Pandering and Pain

The weekend was up and down, terrible and wonderful. I ate by the hostess the first night, and didn't say much because I knew they wouldn't see me emotionally and I needed it. The next day I went to my adoptive aunt and she chattered on about herself and her grandkids and funny jokes about them. They are her world, and she and her husband are set in their ways. Very predictable but comfortable as my childhood. I finally told them about adoption and trauma and they were convinced. Only when I told her I did not need her fixing, as she tried to teach me to not think about my pain, she stopped and let herself understand and take it in. I told them about the issues in enmeshment and survivor families, being compared to how adoptees feel, and showed them in the book Journey of The Adopted Child. They loved to keep going back to how we all have baggage and time to move past it to raise own family, but I got them good by saying how I can't start anywhere if I have no beginning and brought it back to how they at least knew their roots. She agreed, he snored. Or pretended to. When it was time to leave, he bounded up and put my daughter in her stroller for me. I thanked them and they said sure and made candid jokes about my husband missing me. It was a bit draining for me to try to get them to understand. Even though it somewhat worked.

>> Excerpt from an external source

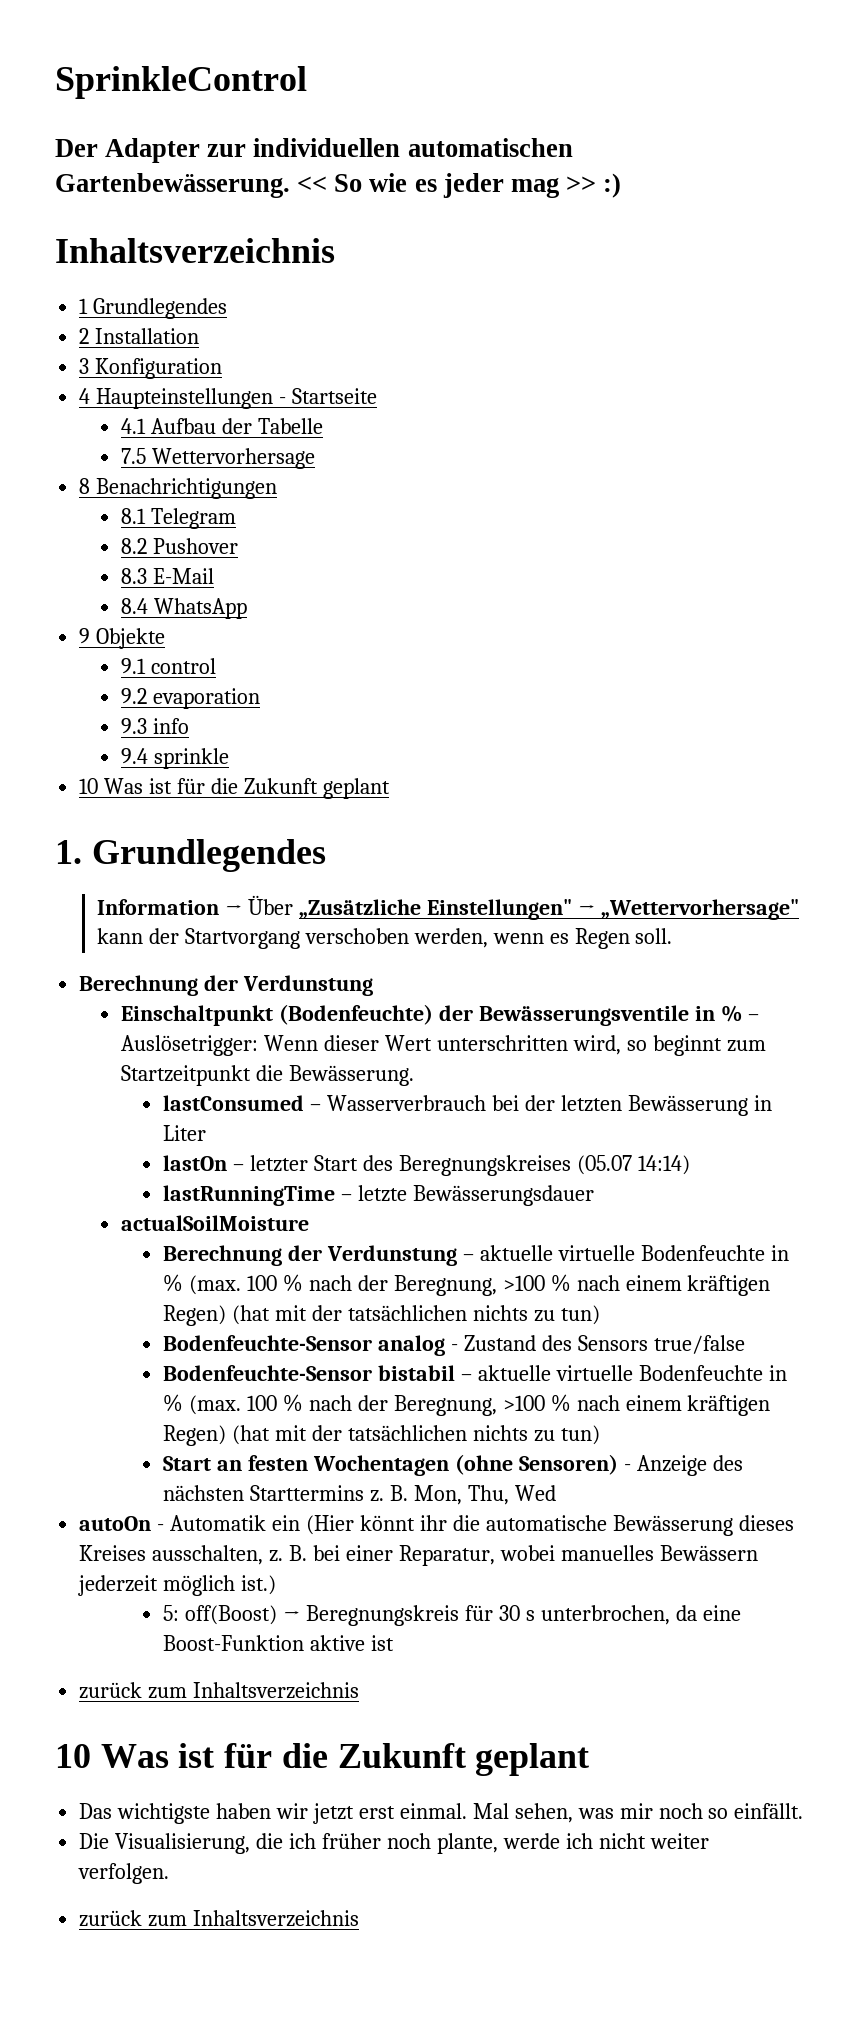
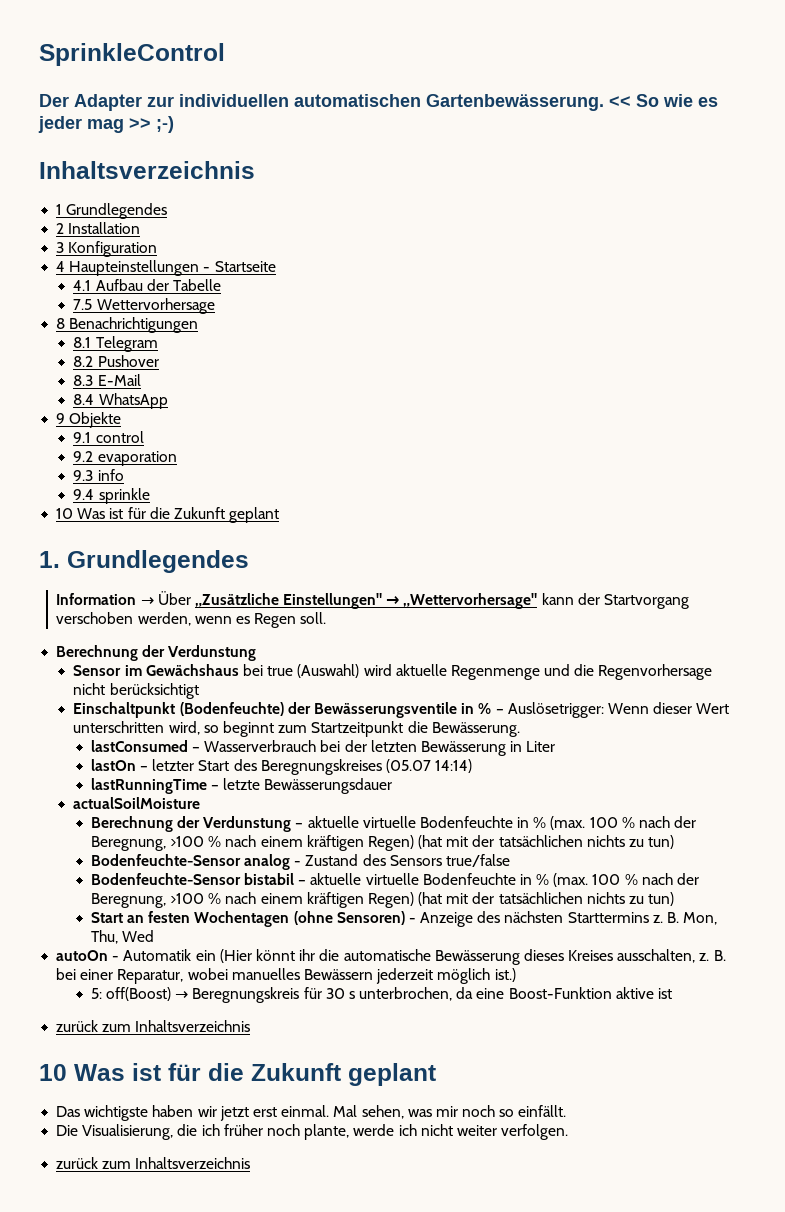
- << So wie es jeder mag >> :)
+ << So wie es jeder mag >> ;-)
+ Sensor im Gewächshaus bei true (Auswahl) wird aktuelle Regenmenge und die Regenvorhersage nicht berücksichtigt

My birth sister's adoptive sister had came to remind me to visit her, so I went and it was awful. Tension and both of us wanted to bolt, even though she claimed I felt like a half sister. When I spoke frankly about my adoption trauma and need to know, she didn't get it and told me my birth sister was happy as she was without facing it... Maybe I should pursue it and do shallow talk with her.. I said I was not doing that in my life anymore, and needed people who accepted me. She spoke about her sister needing a good image and perfect friends and popularity and how therapy was bad in their mother's eyes... I had enough and had to leave. Told her it wasn't her I just needed to protect my heart. She told me she saw me in a small sad voice, acting like I abandoned her. I said sorry I have to go. She half joked would you never come back now? I said only if you change your way of seeing things. She acted happy and chipper again, and I was stone quiet and bid goodbye. Came back exhausted, both slept. Woke up disheveled, had difficult evening. Went to the park to air out, tried telling myself the affirmations that "I am lovable..." but it made me angrier until I snapped and felt so lonely. I grabbed my daughter because my mood felt unsafe. Needed to get back. Get food and comfort. She screamed and I apologized halfway. Couldn't help my pain.

I realized, if I was going to focus on myself and healing I needed business. I couldn't waver and be close to people like this. I needed to have more confidence in my issues.